Он вновь начинает двигаться – грубо, страстно, как дикий зверь, который вдруг дорвался до самки своей мечты и теперь всеми силами восстанавливает популяцию своего вида. Именно зверь, а не человек. Иначе я его назвать не мог. Слёзы лишь с большей силой текли из глаз, теряясь в подушке, сдавливая горло спазмами. А телу нравилось, оно поддавалось на грубую, ненасытную ласку, податливо вздрагивая под каждым шлепком, прогибаясь под каждым особенно сильным рывком. Чувствую, что приближаюсь к пику своих возможностей, а через миг изливаюсь на собственную рубашку, прогнувшись в спине и заскулив.
– Как ты быстро, – ухмыляется Рафаэль, теперь принимаясь двигаться ещё жестче. Каждый раз выскальзывая и врываясь вновь, причиняя острую боль и столь же острое удовольствие.
– Перестань, – всхлипываю, запрокинув назад голову и стараясь унять дрожь в бёдрах, что наверняка уже покрылись синяками от шлепков и сжиманий.
– Нет.
Его голос холодный, чуть надтреснутый от удовольствия, раздражал меня, но я ничего не мог поделать. Ещё несколько раз сильно втолкнувшись в меня, он выскользнул. Явно дорабатывает остатки рукой, чтобы унизить меня окончательно. А мне уже плевать, лишь бы побыстрее отключиться, забыть этот ад, и я растягиваюсь на кровати. Глухо рычит и изливается мне на спину. Часть капель падает мне и не волосы. Мерзкий, отвратительный. Мысль обрывается.

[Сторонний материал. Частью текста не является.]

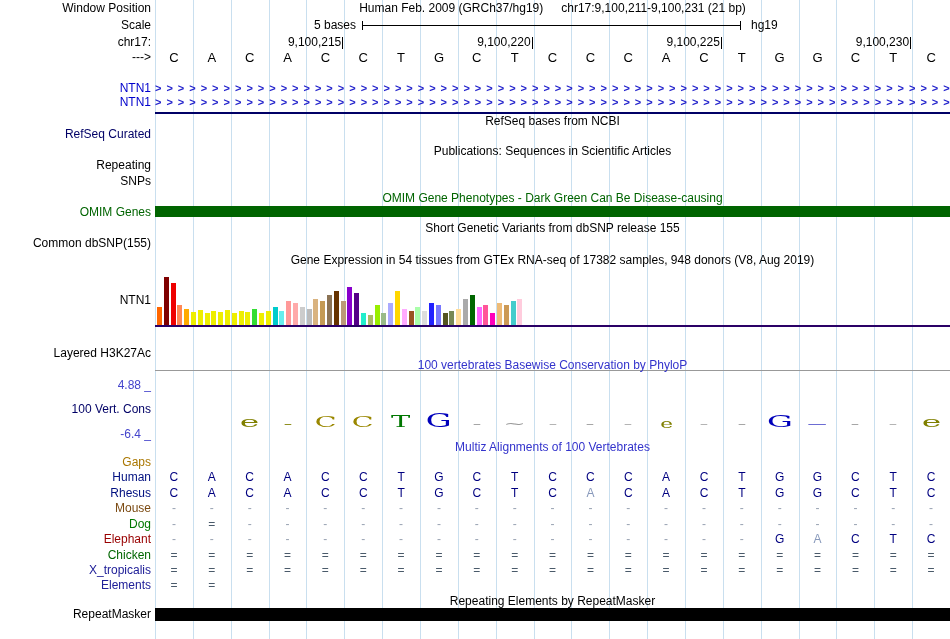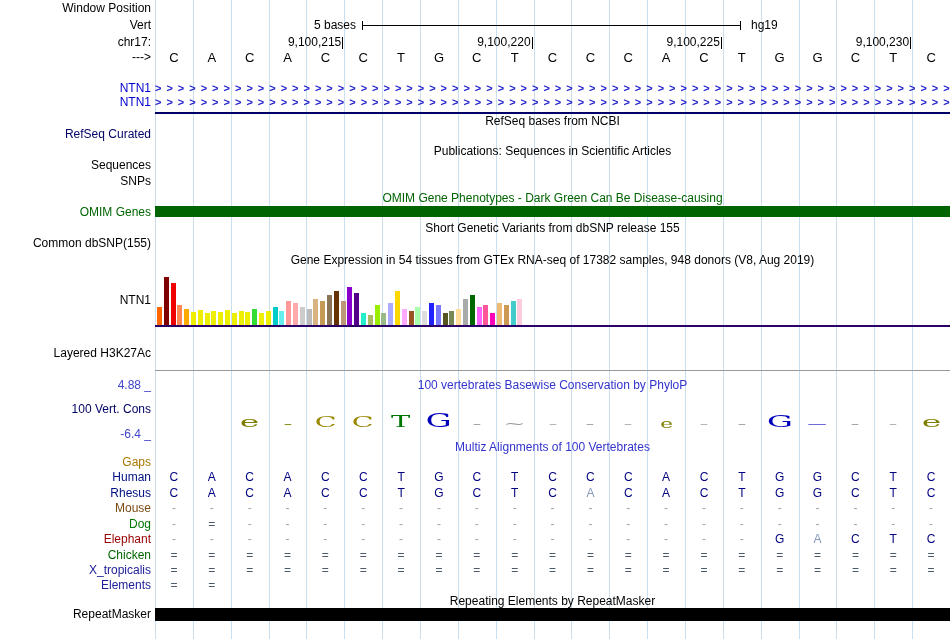--- a/index.html
+++ b/index.html
@@ -39,22 +39,25 @@
       <div style="position: absolute; top: 0px; bottom: 0px; width: 1px; left: 685px; background: rgb(201, 223, 239); z-index: 1;"></div>
       <div style="position: absolute; top: 0px; bottom: 0px; width: 1px; left: 722.857px; background: rgb(201, 223, 239); z-index: 1;"></div>
       <div style="position: absolute; top: 0px; bottom: 0px; width: 1px; left: 760.714px; background: rgb(201, 223, 239); z-index: 1;"></div>
       <div style="position: absolute; top: 0px; bottom: 0px; width: 1px; left: 798.571px; background: rgb(201, 223, 239); z-index: 1;"></div>
       <div style="position: absolute; top: 0px; bottom: 0px; width: 1px; left: 836.429px; background: rgb(201, 223, 239); z-index: 1;"></div>
       <div style="position: absolute; top: 0px; bottom: 0px; width: 1px; left: 874.286px; background: rgb(201, 223, 239); z-index: 1;"></div>
       <div style="position: absolute; top: 0px; bottom: 0px; width: 1px; left: 912.143px; background: rgb(201, 223, 239); z-index: 1;"></div>
     </div>
 
   <div class="side-label" style="top:2px">Window Position</div>
-
-  <div class="side-label" style="top:19px">Vert</div>
+  <div class="center-title" style="top:2px">
+    <span>Human Feb. 2009 (GRCh37/hg19)</span><span style="display:inline-block;width:18px"></span><span>chr17:9,100,211-9,100,231 (21 bp)</span>
+  </div>
+
+  <div class="side-label" style="top:19px">Scale</div>
   <div class="abs" style="top:19px;left:260px;width:96px;text-align:right">5 bases</div>
   <div class="hline" style="top:25px;left:362px;width:379px;height:1px"></div>
   <div class="hline" style="top:21px;left:362px;width:1px;height:9px"></div>
   <div class="hline" style="top:21px;left:740px;width:1px;height:9px"></div>
   <div class="abs" style="top:19px;left:751px">hg19</div>
 
   <div class="side-label" style="top:36px">chr17:</div>
   <div id="ruler-ticks">
       <div style="position: absolute; top: 36px; left: 253.286px; width: 90px; text-align: right; white-space: nowrap; z-index: 3;"><span>9,100,215</span><span class="tickbar"></span></div>
       <div style="position: absolute; top: 36px; left: 442.571px; width: 90px; text-align: right; white-space: nowrap; z-index: 3;"><span>9,100,220</span><span class="tickbar"></span></div>
@@ -90,21 +93,21 @@
   <div class="side-label" style="top:82px;color:#0000CC">NTN1</div>
   <div class="arrow-row" style="top:82px">&gt;&gt;&gt;&gt;&gt;&gt;&gt;&gt;&gt;&gt;&gt;&gt;&gt;&gt;&gt;&gt;&gt;&gt;&gt;&gt;&gt;&gt;&gt;&gt;&gt;&gt;&gt;&gt;&gt;&gt;&gt;&gt;&gt;&gt;&gt;&gt;&gt;&gt;&gt;&gt;&gt;&gt;&gt;&gt;&gt;&gt;&gt;&gt;&gt;&gt;&gt;&gt;&gt;&gt;&gt;&gt;&gt;&gt;&gt;&gt;&gt;&gt;&gt;&gt;&gt;&gt;&gt;&gt;&gt;&gt;&gt;&gt;&gt;&gt;&gt;&gt;&gt;&gt;&gt;&gt;</div>
   <div class="side-label" style="top:96px;color:#0000CC">NTN1</div>
   <div class="arrow-row" style="top:96px">&gt;&gt;&gt;&gt;&gt;&gt;&gt;&gt;&gt;&gt;&gt;&gt;&gt;&gt;&gt;&gt;&gt;&gt;&gt;&gt;&gt;&gt;&gt;&gt;&gt;&gt;&gt;&gt;&gt;&gt;&gt;&gt;&gt;&gt;&gt;&gt;&gt;&gt;&gt;&gt;&gt;&gt;&gt;&gt;&gt;&gt;&gt;&gt;&gt;&gt;&gt;&gt;&gt;&gt;&gt;&gt;&gt;&gt;&gt;&gt;&gt;&gt;&gt;&gt;&gt;&gt;&gt;&gt;&gt;&gt;&gt;&gt;&gt;&gt;&gt;&gt;&gt;&gt;&gt;&gt;</div>
   <div class="hline" style="top:112px;left:155px;width:795px;height:2px;background:#000066"></div>
 
   <div class="center-title" style="top:115px">RefSeq bases from NCBI</div>
   <div class="side-label" style="top:128px;color:#000066">RefSeq Curated</div>
 
   <div class="center-title" style="top:145px">Publications: Sequences in Scientific Articles</div>
-  <div class="side-label" style="top:159px">Sequences</div>
+  <div class="side-label" style="top:159px">Repeating</div>
   <div class="side-label" style="top:175px">SNPs</div>
 
   <div class="center-title" style="top:192px;color:#006400">OMIM Gene Phenotypes - Dark Green Can Be Disease-causing</div>
   <div class="side-label" style="top:206px;color:#006400">OMIM Genes</div>
   <div class="hline" style="top:206px;left:155px;width:795px;height:11px;background:#006400"></div>
 
   <div class="center-title" style="top:222px">Short Genetic Variants from dbSNP release 155</div>
   <div class="side-label" style="top:237px">Common dbSNP(155)</div>
 
   <div class="center-title" style="top:254px">Gene Expression in 54 tissues from GTEx RNA-seq of 17382 samples, 948 donors (V8, Aug 2019)</div>
@@ -164,21 +167,21 @@
       <div style="position: absolute; left: 503.8px; top: 305px; width: 5px; height: 20px; background: rgb(204, 153, 85); z-index: 2;"></div>
       <div style="position: absolute; left: 510.6px; top: 301px; width: 5px; height: 24px; background: rgb(68, 204, 204); z-index: 2;"></div>
       <div style="position: absolute; left: 517.4px; top: 299px; width: 5px; height: 26px; background: rgb(255, 204, 221); z-index: 2;"></div>
     </div>
   <div class="hline" style="top:325px;left:155px;width:795px;height:2px;background:#2A0066"></div>
 
   <div class="side-label" style="top:347px">Layered H3K27Ac</div>
   <div class="hline" style="top:370px;left:155px;width:795px;height:1px;background:#999999"></div>
 
   <div class="side-label" style="top:379px;color:#4444CC">4.88 _</div>
-  <div class="center-title" style="top:379px;color:#3333CC">100 vertebrates Basewise Conservation by PhyloP</div>
+  <div class="center-title" style="top:359px;color:#3333CC">100 vertebrates Basewise Conservation by PhyloP</div>
   <div class="side-label" style="top:403px;color:#000066">100 Vert. Cons</div>
   <div class="side-label" style="top:428px;color:#4444CC">-6.4 _</div>
   <div id="phylop-glyphs">
       <div style="position: absolute; left: 230.714px; width: 37.8571px; top: 415px; text-align: center; line-height: 15px; z-index: 2;"><span style="display: inline-block; font-size: 15px; color: rgb(128, 128, 0); transform: scaleX(2.2); font-family: &quot;DejaVu Serif&quot;, serif;">e</span></div>
       <div style="position: absolute; left: 268.571px; width: 37.8571px; top: 419px; text-align: center; line-height: 11px; z-index: 2;"><span style="display: inline-block; font-size: 11px; color: rgb(128, 128, 0); transform: scaleX(2.4); font-family: &quot;DejaVu Serif&quot;, serif;">-</span></div>
       <div style="position: absolute; left: 306.429px; width: 37.8571px; top: 415px; text-align: center; line-height: 15px; z-index: 2;"><span style="display: inline-block; font-size: 15px; color: rgb(154, 135, 0); transform: scaleX(1.9); font-family: &quot;DejaVu Serif&quot;, serif;">C</span></div>
       <div style="position: absolute; left: 344.286px; width: 37.8571px; top: 415px; text-align: center; line-height: 15px; z-index: 2;"><span style="display: inline-block; font-size: 15px; color: rgb(154, 135, 0); transform: scaleX(1.9); font-family: &quot;DejaVu Serif&quot;, serif;">C</span></div>
       <div style="position: absolute; left: 382.143px; width: 37.8571px; top: 413px; text-align: center; line-height: 17px; z-index: 2;"><span style="display: inline-block; font-size: 17px; color: rgb(0, 119, 0); transform: scaleX(1.7); font-family: &quot;DejaVu Serif&quot;, serif;">T</span></div>
       <div style="position: absolute; left: 420px; width: 37.8571px; top: 411px; text-align: center; line-height: 19px; z-index: 2;"><span style="display: inline-block; font-size: 19px; color: rgb(0, 0, 187); transform: scaleX(1.7); font-family: &quot;DejaVu Serif&quot;, serif;">G</span></div>
       <div style="position: absolute; left: 457.857px; width: 37.8571px; top: 419px; text-align: center; line-height: 11px; z-index: 2;"><span style="display: inline-block; font-size: 11px; color: rgb(153, 153, 153); transform: scaleX(2.4); font-family: &quot;DejaVu Serif&quot;, serif;">-</span></div>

– Надо будет повторить, – ухмыляется он, хлопает меня по ягодице, натягивает бельё с брюками и уходит. Выключается свет, и я падаю в бездну сна.
В таком состоянии меня и нашли утром врачи: распростёртого поперёк кровати, со спущенными брюками и бельём, измазанным в семени и крови, весь в синяках, ссадинах. Говорили, что у меня был жуткий жар – половину дня я проспал, как убитый. А когда посмел открыть глаза, то едва мог шевелиться. Внутри всё ныло, тело ломило, а щёки горели нестерпимым жаром: всё-таки, сказались проведённые на холодном ветру четыре часа, да насилие моего папаши. Вспомнив про отца, я решил во что бы то ни стало свернуть ему шею. Однако, после двадцати минут под тёплым одеялом я более-менее оценил его слова. Неужели в самом деле любил меня? Может, именно поэтому я до сих пор не в тюрьме, а компания моего любовника всё ещё существует и вполне себе процветает? Решив оставить разбирательства на попозже, я прикрыл глаза. Чёрт возьми, как же мне было хреново. Я готов был отдать всё своё имущество, лишь бы тошнота и жар отошли хоть на пару часов, дав нормально продышаться. Но они отступили раньше, и я даже смог сесть в кровати и сделать пару глотков воды. Голова раскалывалась от боли, но это стало уже таким привычным явлением, что я даже не обратил на это никакого внимания. Мысли медленно собрались в кучку. И мне повезло, что не собрались ощущения. Если бы вся боль в моём теле вдруг собралась в одну кучку, я бы точно разорвался на кусочки от такой квинтэссенции боли.